■ **Prompt**
Reproduce the entries below exactly, but leave the pictures out.
** Records shown follows **
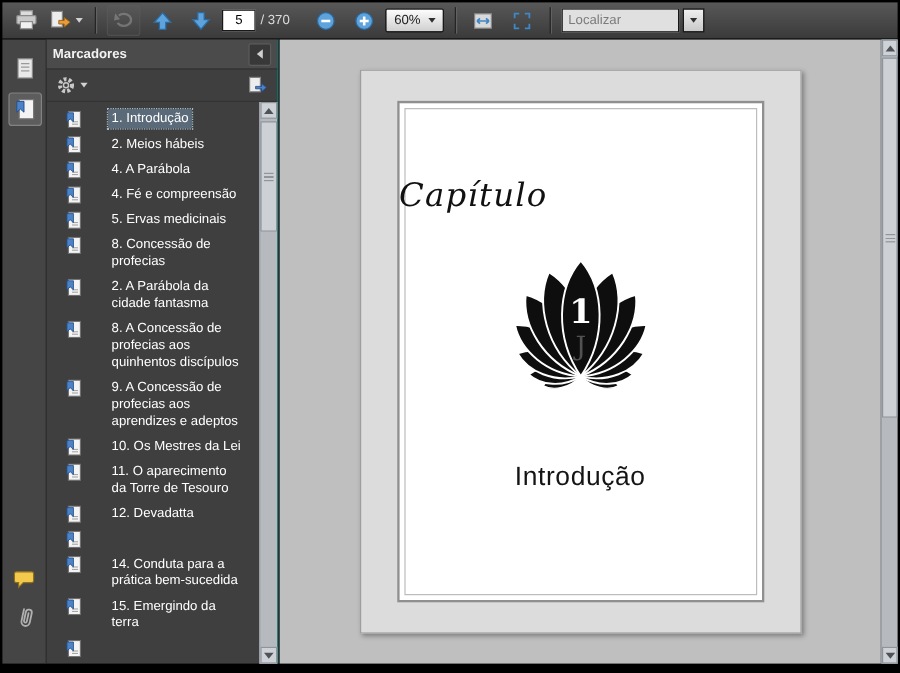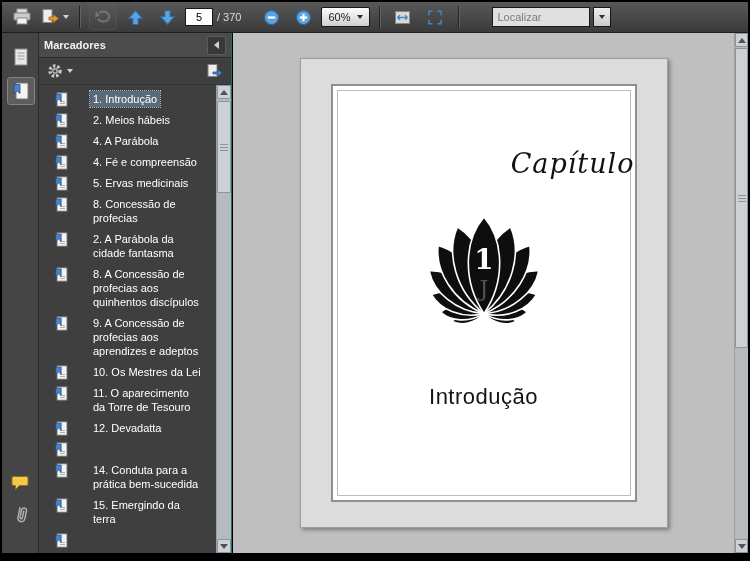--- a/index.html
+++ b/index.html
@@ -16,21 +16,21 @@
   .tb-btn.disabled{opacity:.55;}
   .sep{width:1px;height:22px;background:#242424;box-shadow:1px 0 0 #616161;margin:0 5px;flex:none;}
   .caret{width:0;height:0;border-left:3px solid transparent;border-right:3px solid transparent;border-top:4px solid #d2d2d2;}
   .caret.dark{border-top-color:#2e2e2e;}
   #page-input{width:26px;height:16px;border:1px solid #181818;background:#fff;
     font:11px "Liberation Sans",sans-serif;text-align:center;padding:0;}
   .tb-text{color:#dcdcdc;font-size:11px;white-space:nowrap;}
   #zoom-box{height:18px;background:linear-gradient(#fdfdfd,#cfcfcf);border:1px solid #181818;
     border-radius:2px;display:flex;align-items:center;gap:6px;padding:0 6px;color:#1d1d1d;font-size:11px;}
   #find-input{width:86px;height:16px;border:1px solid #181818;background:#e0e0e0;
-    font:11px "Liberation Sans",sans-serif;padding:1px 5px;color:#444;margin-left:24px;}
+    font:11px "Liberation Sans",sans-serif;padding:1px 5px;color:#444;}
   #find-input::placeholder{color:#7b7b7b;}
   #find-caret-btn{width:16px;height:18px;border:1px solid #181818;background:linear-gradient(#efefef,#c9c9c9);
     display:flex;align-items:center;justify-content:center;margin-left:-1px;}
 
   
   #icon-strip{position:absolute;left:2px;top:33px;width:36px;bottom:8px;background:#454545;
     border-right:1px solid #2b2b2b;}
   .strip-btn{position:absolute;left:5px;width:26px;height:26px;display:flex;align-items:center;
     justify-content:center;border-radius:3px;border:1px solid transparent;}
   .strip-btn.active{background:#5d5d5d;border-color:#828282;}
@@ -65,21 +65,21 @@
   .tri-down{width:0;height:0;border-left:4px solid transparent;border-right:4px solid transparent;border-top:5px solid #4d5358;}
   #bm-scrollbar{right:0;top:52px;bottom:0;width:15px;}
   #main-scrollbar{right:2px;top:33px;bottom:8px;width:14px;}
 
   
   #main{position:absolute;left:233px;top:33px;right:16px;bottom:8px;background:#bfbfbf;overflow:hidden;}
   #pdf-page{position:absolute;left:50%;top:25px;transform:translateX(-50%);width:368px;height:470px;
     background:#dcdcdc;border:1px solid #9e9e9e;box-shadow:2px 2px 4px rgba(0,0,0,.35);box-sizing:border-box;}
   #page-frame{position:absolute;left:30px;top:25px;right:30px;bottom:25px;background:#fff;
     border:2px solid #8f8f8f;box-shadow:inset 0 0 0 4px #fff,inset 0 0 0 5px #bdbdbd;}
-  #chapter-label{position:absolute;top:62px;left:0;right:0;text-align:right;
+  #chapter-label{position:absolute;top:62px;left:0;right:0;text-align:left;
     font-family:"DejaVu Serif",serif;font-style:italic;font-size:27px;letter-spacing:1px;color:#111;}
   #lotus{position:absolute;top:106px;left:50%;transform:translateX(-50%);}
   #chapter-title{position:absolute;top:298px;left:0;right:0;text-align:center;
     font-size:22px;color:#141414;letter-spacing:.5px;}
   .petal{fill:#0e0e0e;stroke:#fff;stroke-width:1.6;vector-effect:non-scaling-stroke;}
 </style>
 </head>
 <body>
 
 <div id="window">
** End of Records shown **
■ **Answer for this exercise**
--- a/index.html
+++ b/index.html
@@ -16,21 +16,21 @@
   .tb-btn.disabled{opacity:.55;}
   .sep{width:1px;height:22px;background:#242424;box-shadow:1px 0 0 #616161;margin:0 5px;flex:none;}
   .caret{width:0;height:0;border-left:3px solid transparent;border-right:3px solid transparent;border-top:4px solid #d2d2d2;}
   .caret.dark{border-top-color:#2e2e2e;}
   #page-input{width:26px;height:16px;border:1px solid #181818;background:#fff;
     font:11px "Liberation Sans",sans-serif;text-align:center;padding:0;}
   .tb-text{color:#dcdcdc;font-size:11px;white-space:nowrap;}
   #zoom-box{height:18px;background:linear-gradient(#fdfdfd,#cfcfcf);border:1px solid #181818;
     border-radius:2px;display:flex;align-items:center;gap:6px;padding:0 6px;color:#1d1d1d;font-size:11px;}
   #find-input{width:86px;height:16px;border:1px solid #181818;background:#e0e0e0;
-    font:11px "Liberation Sans",sans-serif;padding:1px 5px;color:#444;margin-left:24px;}
+    font:11px "Liberation Sans",sans-serif;padding:1px 5px;color:#444;}
   #find-input::placeholder{color:#7b7b7b;}
   #find-caret-btn{width:16px;height:18px;border:1px solid #181818;background:linear-gradient(#efefef,#c9c9c9);
     display:flex;align-items:center;justify-content:center;margin-left:-1px;}
 
   
   #icon-strip{position:absolute;left:2px;top:33px;width:36px;bottom:8px;background:#454545;
     border-right:1px solid #2b2b2b;}
   .strip-btn{position:absolute;left:5px;width:26px;height:26px;display:flex;align-items:center;
     justify-content:center;border-radius:3px;border:1px solid transparent;}
   .strip-btn.active{background:#5d5d5d;border-color:#828282;}
@@ -65,21 +65,21 @@
   .tri-down{width:0;height:0;border-left:4px solid transparent;border-right:4px solid transparent;border-top:5px solid #4d5358;}
   #bm-scrollbar{right:0;top:52px;bottom:0;width:15px;}
   #main-scrollbar{right:2px;top:33px;bottom:8px;width:14px;}
 
   
   #main{position:absolute;left:233px;top:33px;right:16px;bottom:8px;background:#bfbfbf;overflow:hidden;}
   #pdf-page{position:absolute;left:50%;top:25px;transform:translateX(-50%);width:368px;height:470px;
     background:#dcdcdc;border:1px solid #9e9e9e;box-shadow:2px 2px 4px rgba(0,0,0,.35);box-sizing:border-box;}
   #page-frame{position:absolute;left:30px;top:25px;right:30px;bottom:25px;background:#fff;
     border:2px solid #8f8f8f;box-shadow:inset 0 0 0 4px #fff,inset 0 0 0 5px #bdbdbd;}
-  #chapter-label{position:absolute;top:62px;left:0;right:0;text-align:right;
+  #chapter-label{position:absolute;top:62px;left:0;right:0;text-align:left;
     font-family:"DejaVu Serif",serif;font-style:italic;font-size:27px;letter-spacing:1px;color:#111;}
   #lotus{position:absolute;top:106px;left:50%;transform:translateX(-50%);}
   #chapter-title{position:absolute;top:298px;left:0;right:0;text-align:center;
     font-size:22px;color:#141414;letter-spacing:.5px;}
   .petal{fill:#0e0e0e;stroke:#fff;stroke-width:1.6;vector-effect:non-scaling-stroke;}
 </style>
 </head>
 <body>
 
 <div id="window">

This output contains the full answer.